> Work to be completed:
Using the records below, return exactly the lines from the one containing "text: Rejoindre ->" through the last, and omit pictures.

> Records:
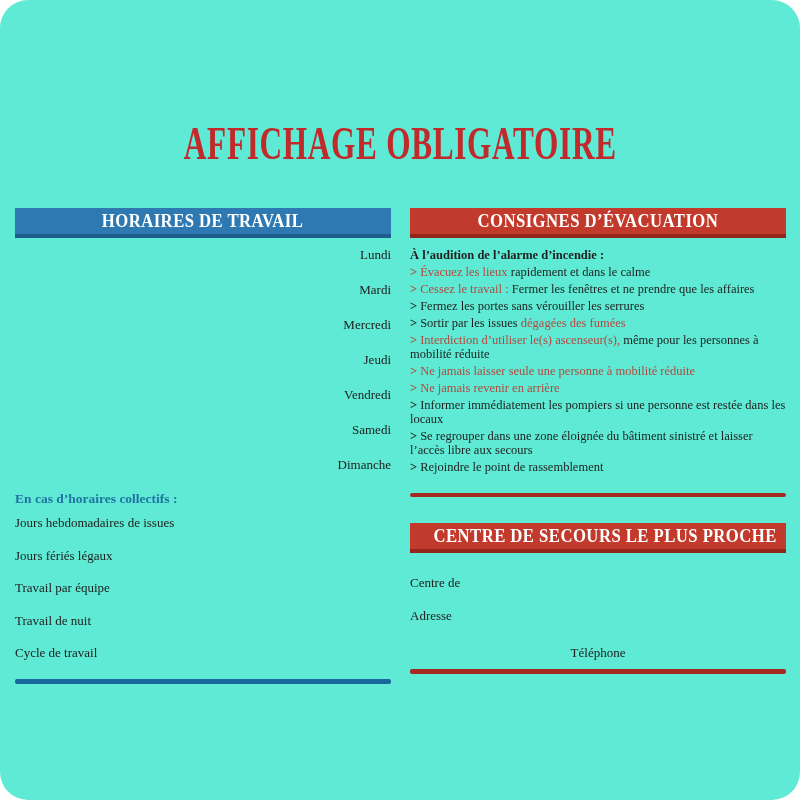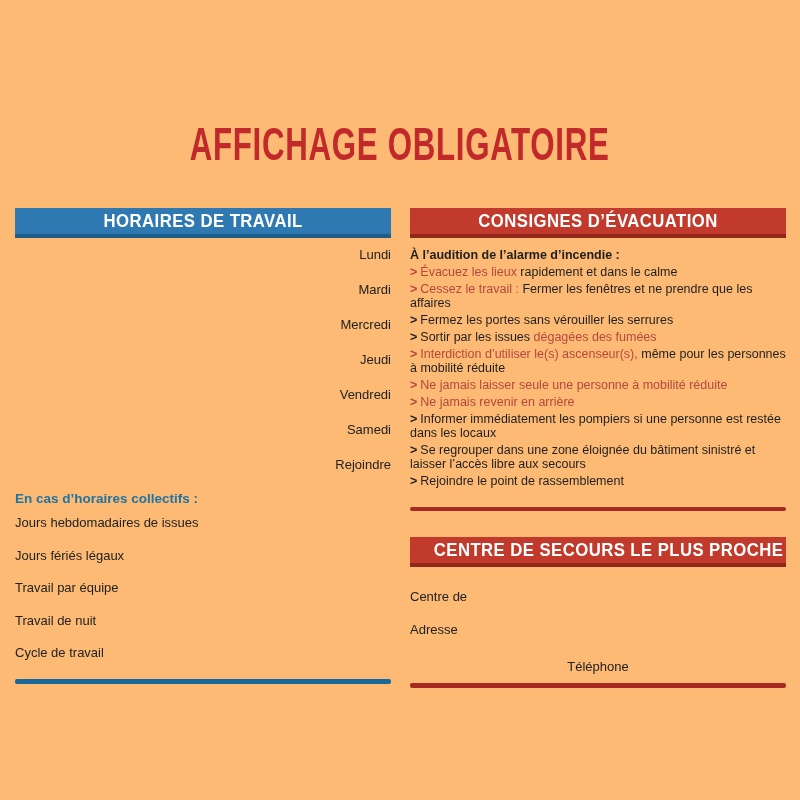"AFFICHAGE OBLIGATOIRE" .page { background: #fdba74 -> #5eead4; border-radius: none -> 28px; font-family: Liberation Sans, sans-serif -> Liberation Serif, serif }
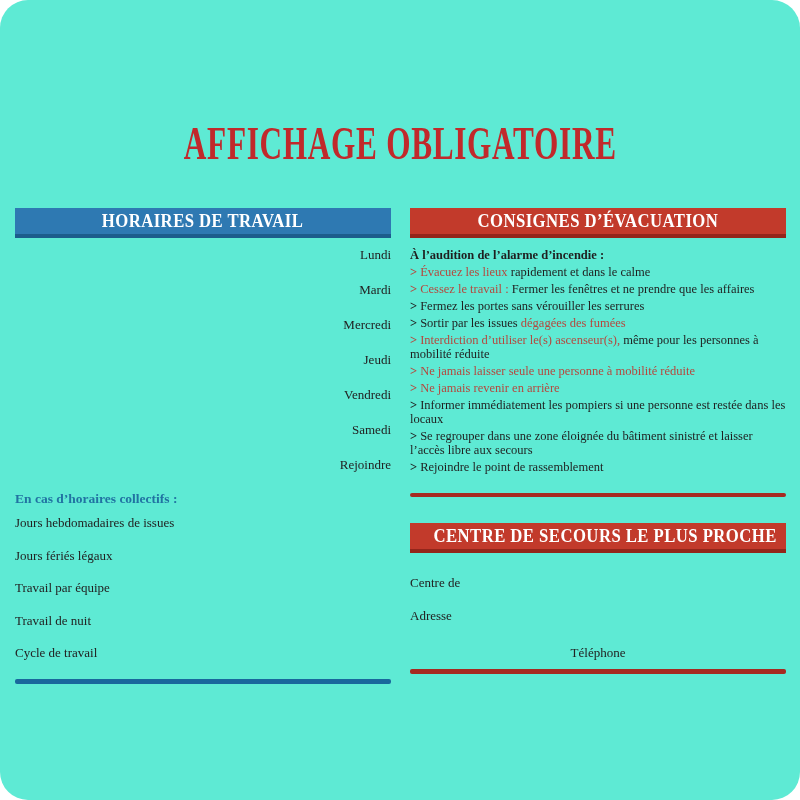"Rejoindre" div.day { text: Rejoindre -> Dimanche }
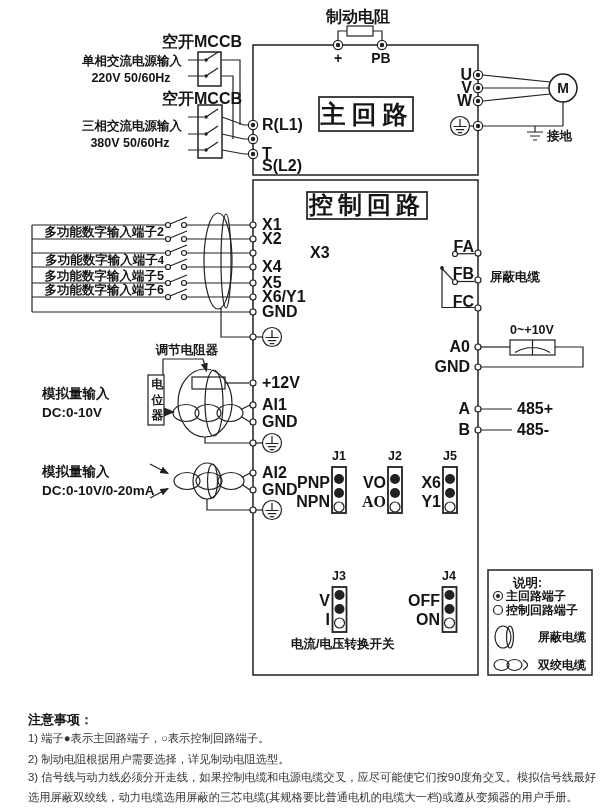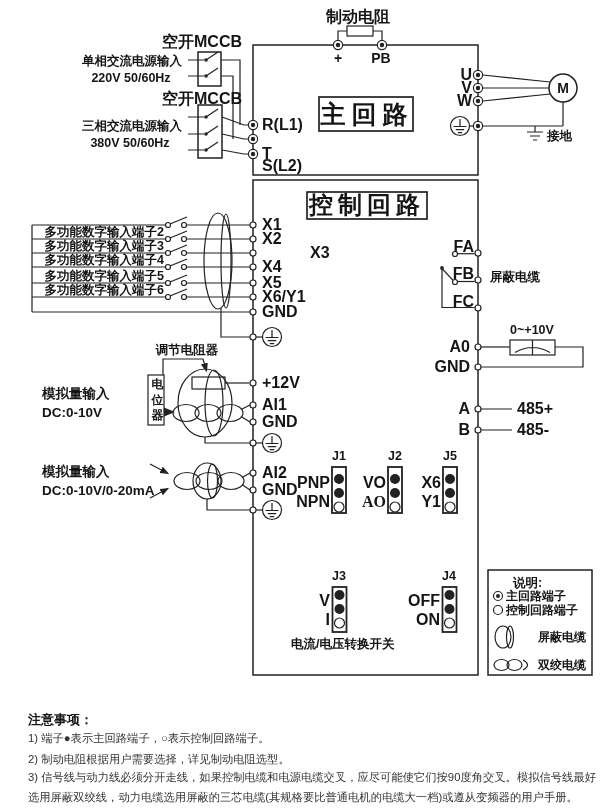"多功能数字输入端子3" div.lbl { html: <div>多功能数字输入端子3</div> -> none }
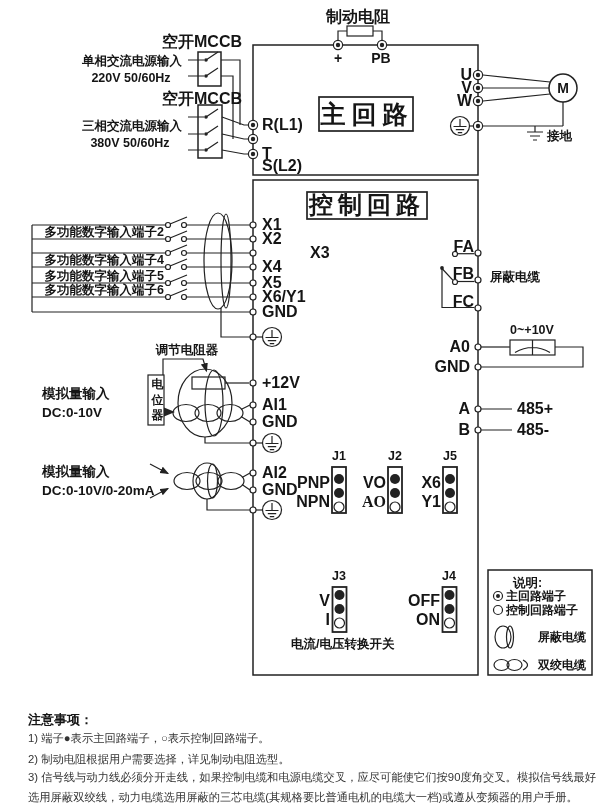"多功能数字输入端子4" div.lbl { font-family: none -> Liberation Serif, serif }
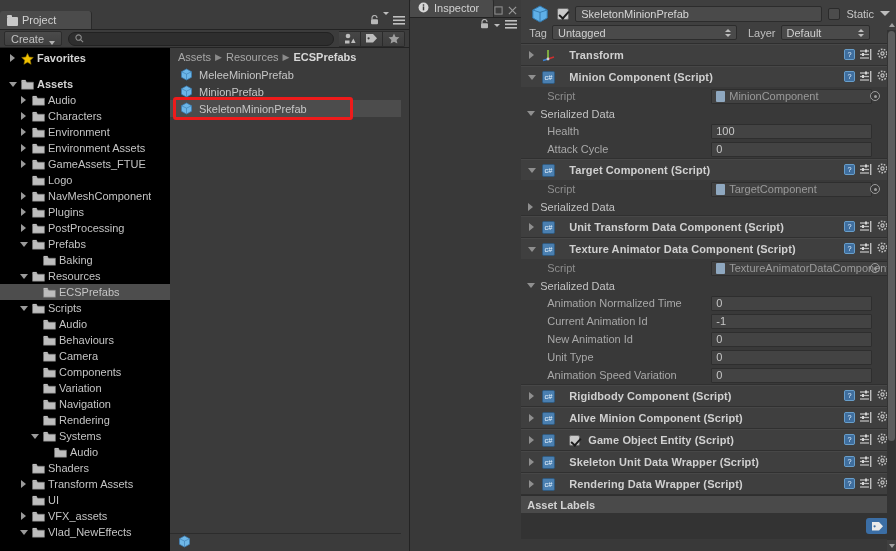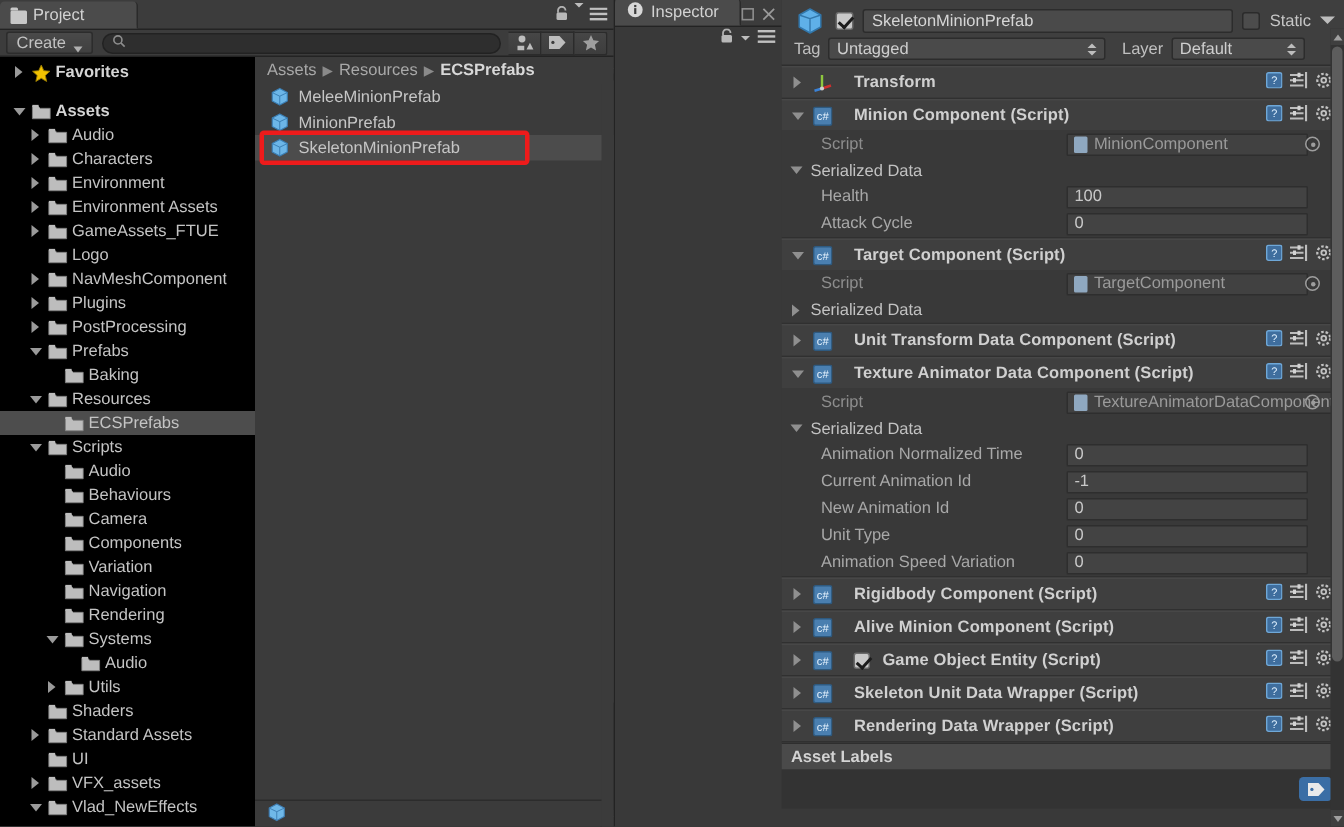"Project" .tabbar { height: 20px -> 30px }
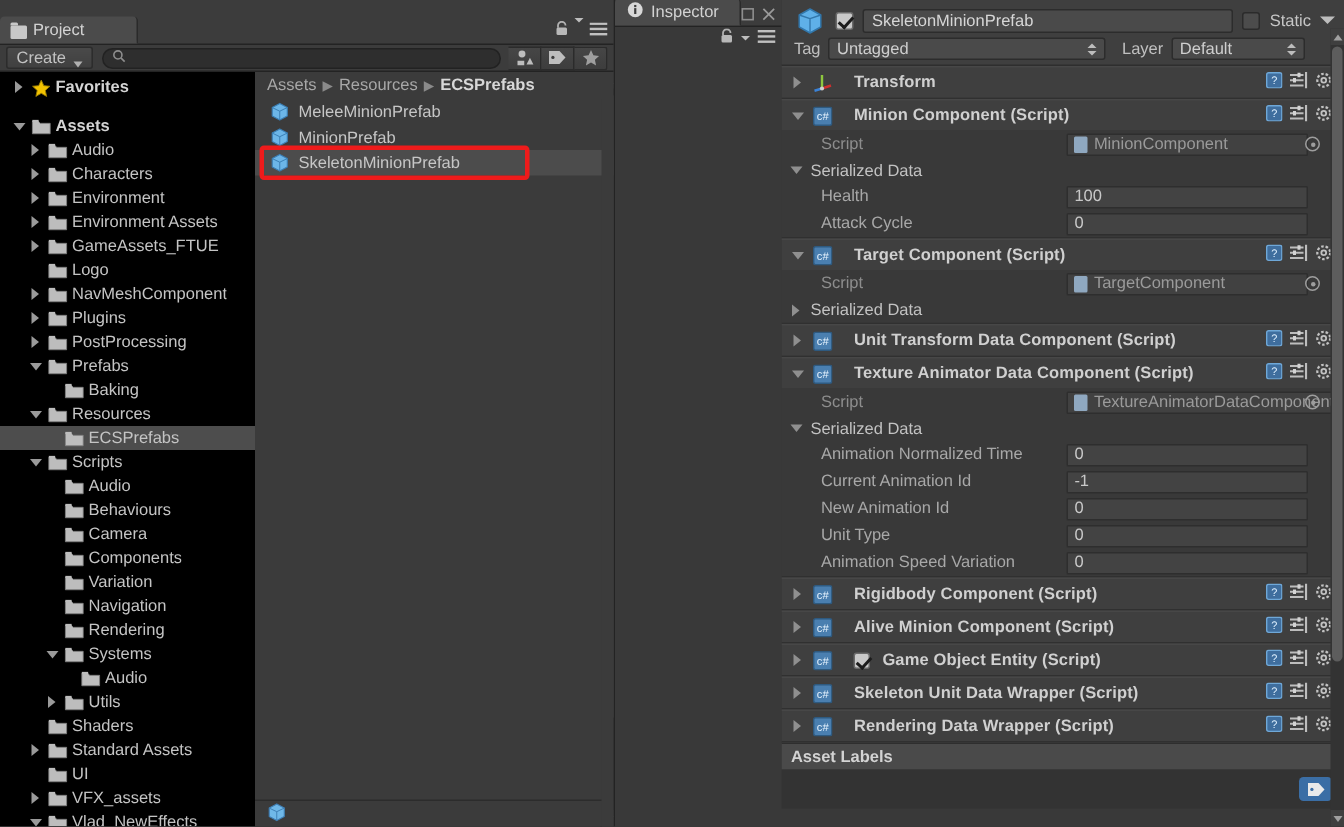"Utils" div.trow { html: <div> <span></span> <span> <span></span> </span> <span><svg> <path></path> <rect></rect> </svg></span> <span>Utils</span> </div> -> none }
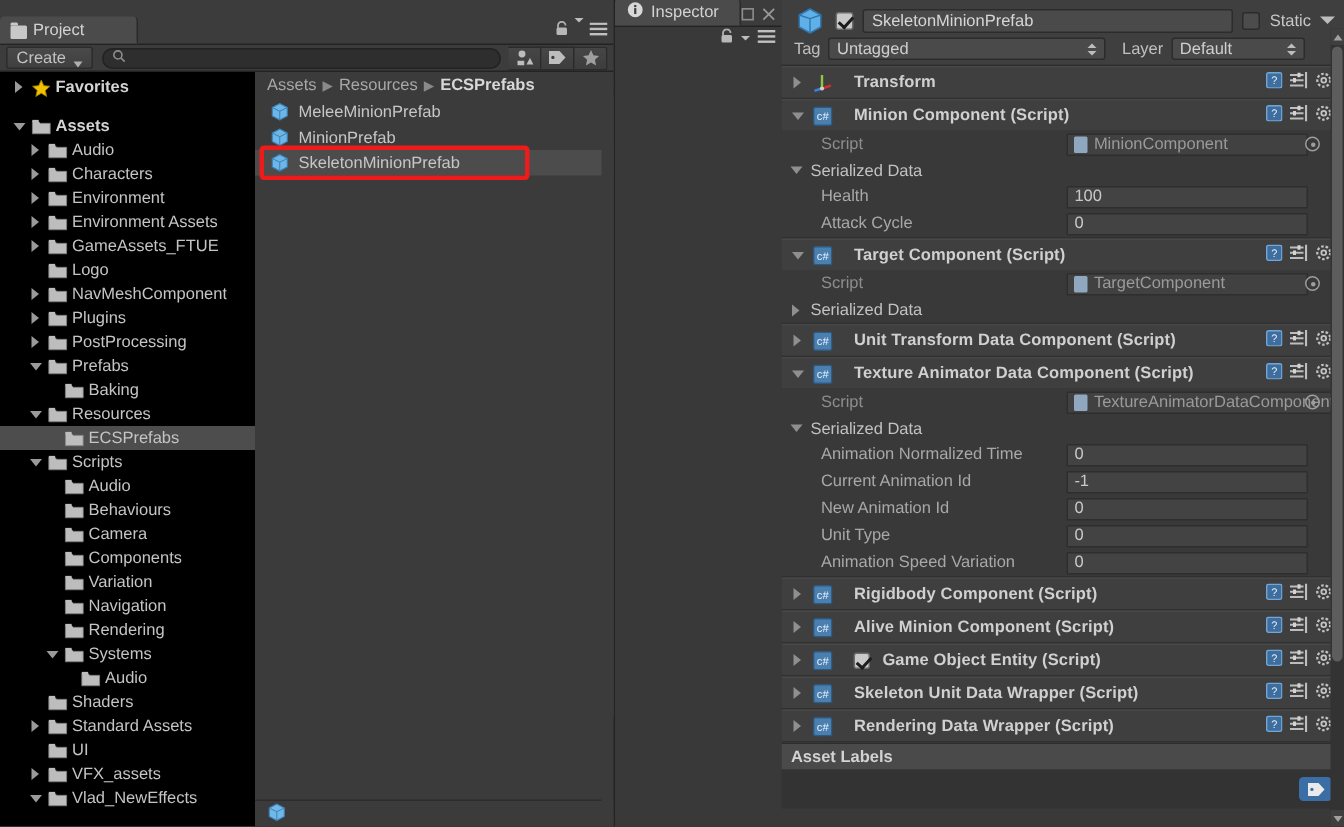"Standard Assets" span.tlabel { text: Standard -> Transform }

> Written reply:
"Rejoindre" div.day { text: Rejoindre -> Dimanche }
"多功能数字输入端子3" div.lbl { html: <div>多功能数字输入端子3</div> -> none }
"多功能数字输入端子4" div.lbl { font-family: none -> Liberation Serif, serif }
"Project" .tabbar { height: 20px -> 30px }
"Utils" div.trow { html: <div> <span></span> <span> <span></span> </span> <span><svg> <path></path> <rect></rect> </svg></span> <span>Utils</span> </div> -> none }
"Standard Assets" span.tlabel { text: Standard -> Transform }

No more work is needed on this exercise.